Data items
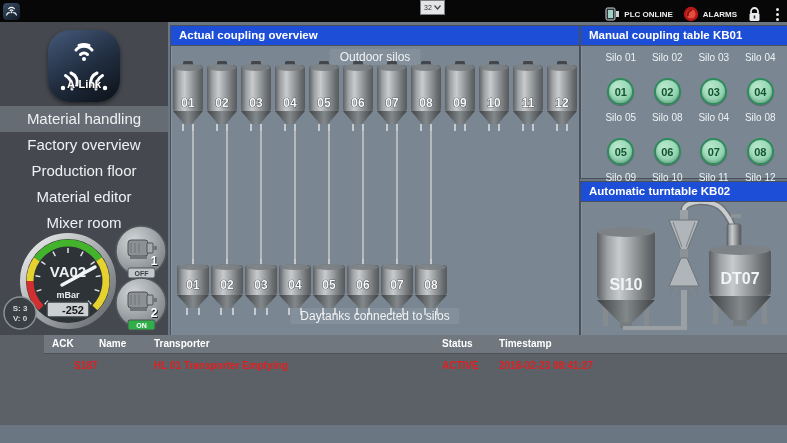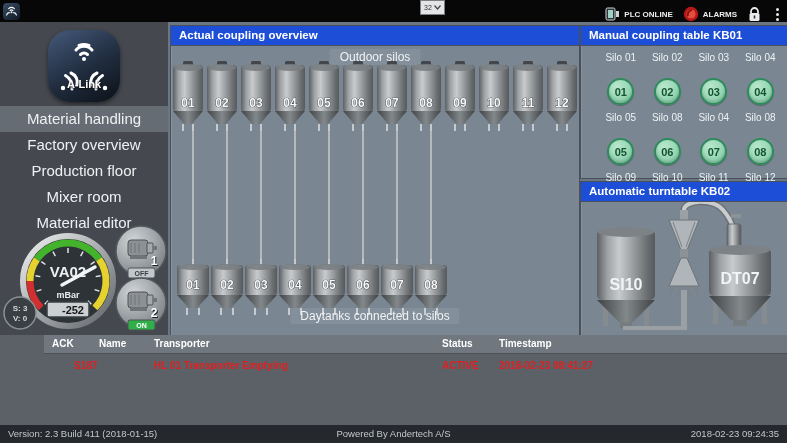--- a/index.html
+++ b/index.html
@@ -179,8 +179,8 @@
         <div class="nav-item active">Material handling</div>
         <div class="nav-item">Factory overview</div>
         <div class="nav-item">Production floor</div>
+        <div class="nav-item">Material editor</div>
         <div class="nav-item">Mixer room</div>
-        <div class="nav-item">Material editor</div>
       </nav>
 
     <div class="gauge-cluster">

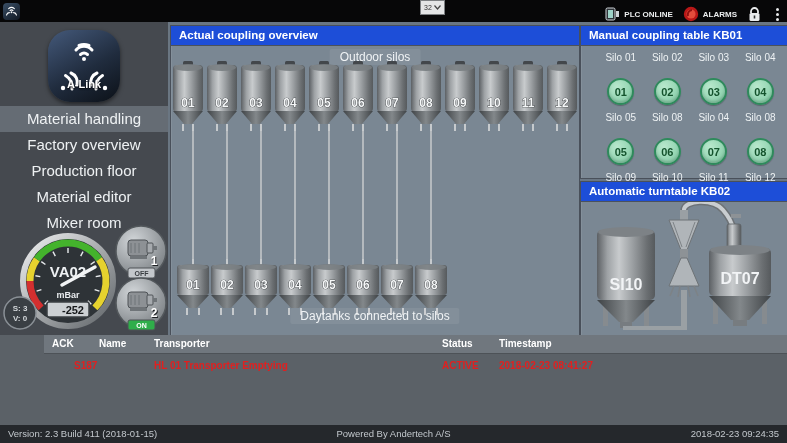--- a/index.html
+++ b/index.html
@@ -573,11 +573,6 @@
       </div>
   </section>
 
-  <footer class="footer">
-    <span class="f-left">Version: 2.3 Build 411 (2018-01-15)</span>
-    <span class="f-center">Powered By Andertech A/S</span>
-    <span class="f-right">2018-02-23 09:24:35</span>
-  </footer>
 </div>
 
 </body></html>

» Try it
Look for the string "editor" in the data above and return every line that has it.

» Response to the exercise
+        <div class="nav-item">Material editor</div>
-        <div class="nav-item">Material editor</div>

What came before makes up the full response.